**TRY IT:** Filter the entries for the word "meaningful". Copy each line in which it occurs.

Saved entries
※

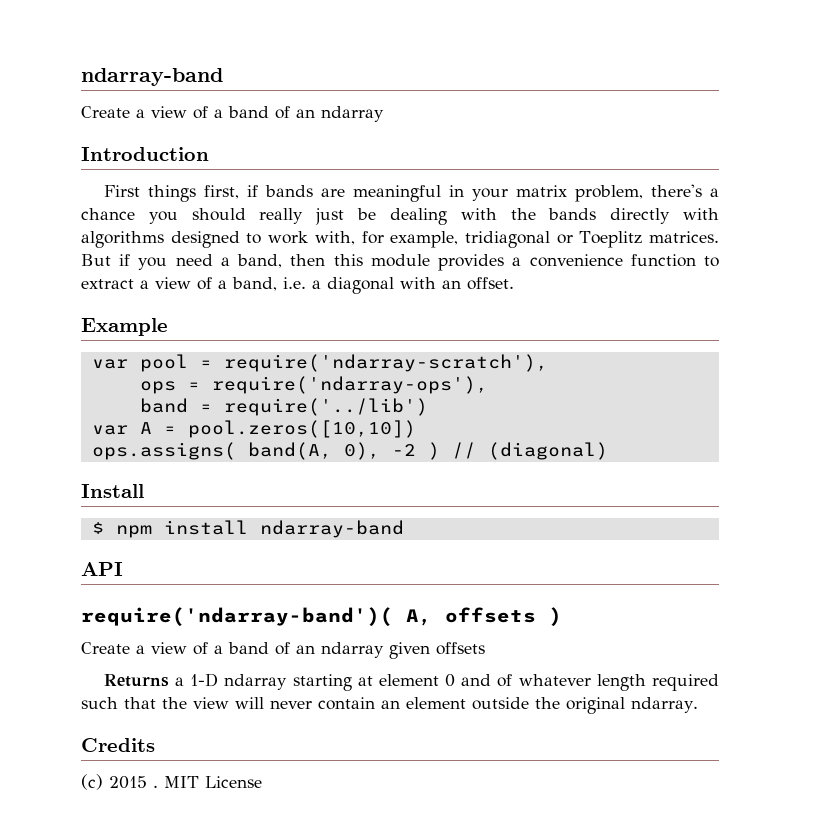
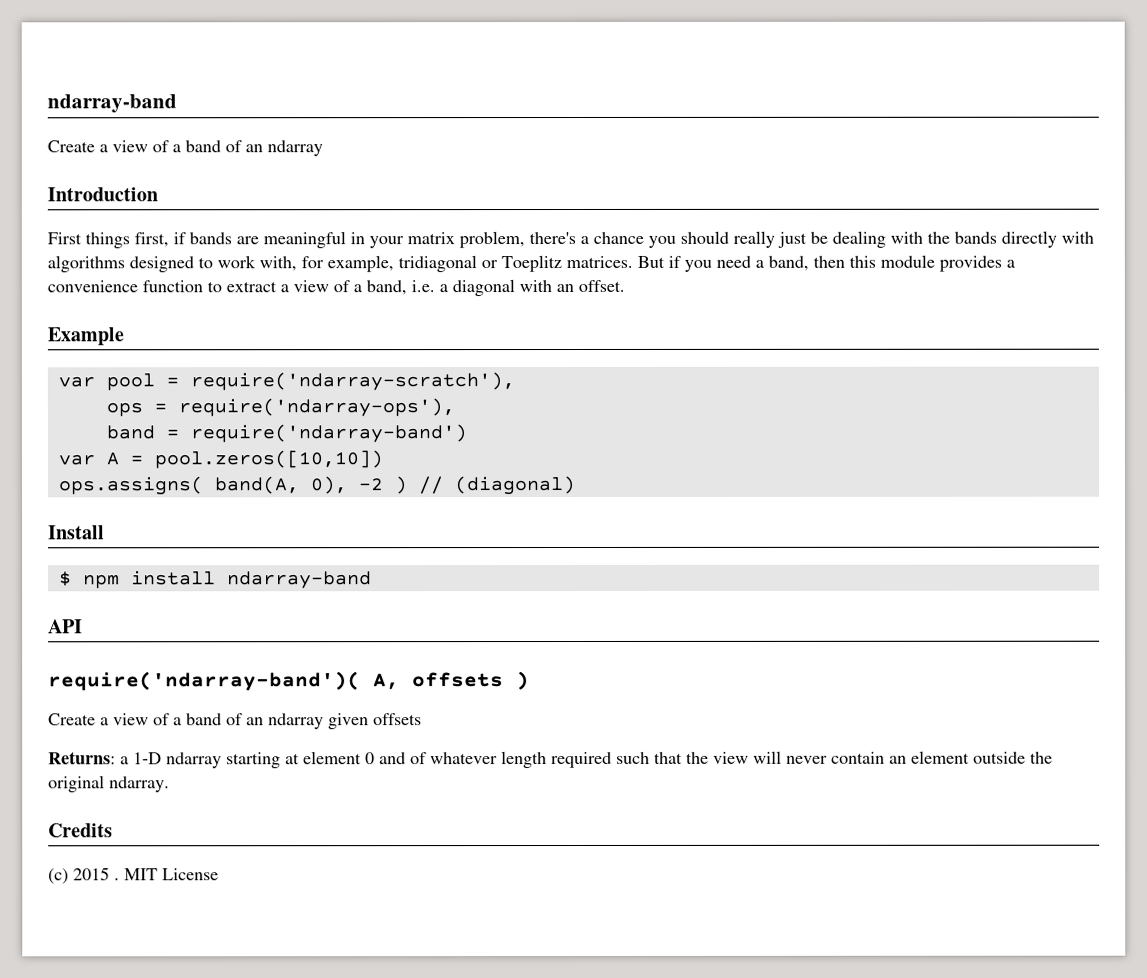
- band = require('../lib')
+ band = require('ndarray-band')
- Returns a 1-D ndarray starting at element 0 and of whatever length required such that the view will never contain an element outside the original ndarray.
+ Returns: a 1-D ndarray starting at element 0 and of whatever length required such that the view will never contain an element outside the original ndarray.

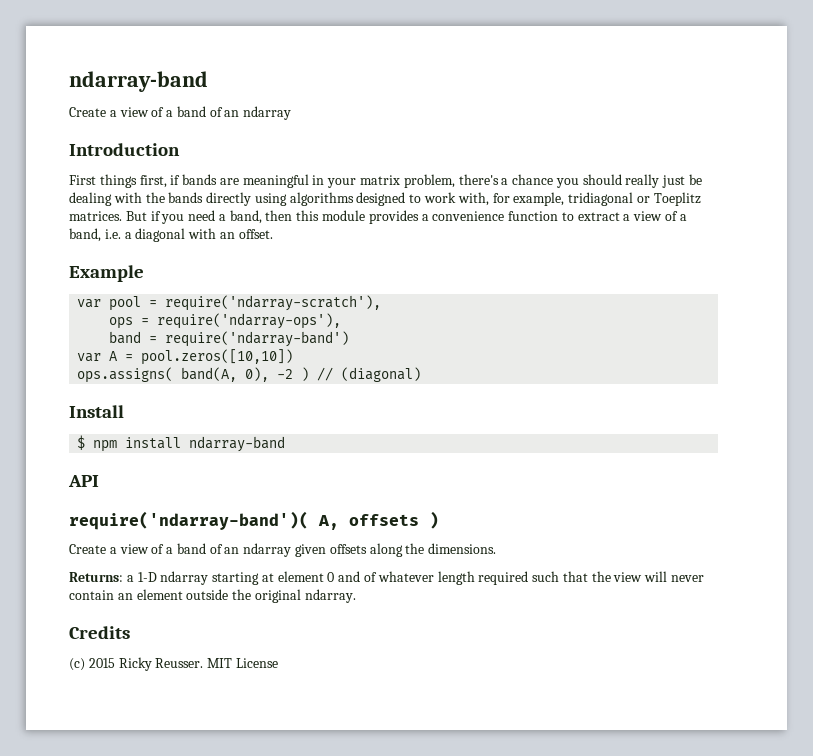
- First things first, if bands are meaningful in your matrix problem, there's a chance you should really just be dealing with the bands directly with algorithms designed to work with, for example, tridiagonal or Toeplitz matrices.
+ First things first, if bands are meaningful in your matrix problem, there's a chance you should really just be dealing with the bands directly using algorithms designed to work with, for example, tridiagonal or Toeplitz matrices.
- Create a view of a band of an ndarray given offsets
+ Create a view of a band of an ndarray given offsets along the dimensions.
- (c) 2015 .
+ (c) 2015 Ricky Reusser.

※

**EXERCISE RESULT:**
- First things first, if bands are meaningful in your matrix problem, there's a chance you should really just be dealing with the bands directly with algorithms designed to work with, for example, tridiagonal or Toeplitz matrices.
+ First things first, if bands are meaningful in your matrix problem, there's a chance you should really just be dealing with the bands directly using algorithms designed to work with, for example, tridiagonal or Toeplitz matrices.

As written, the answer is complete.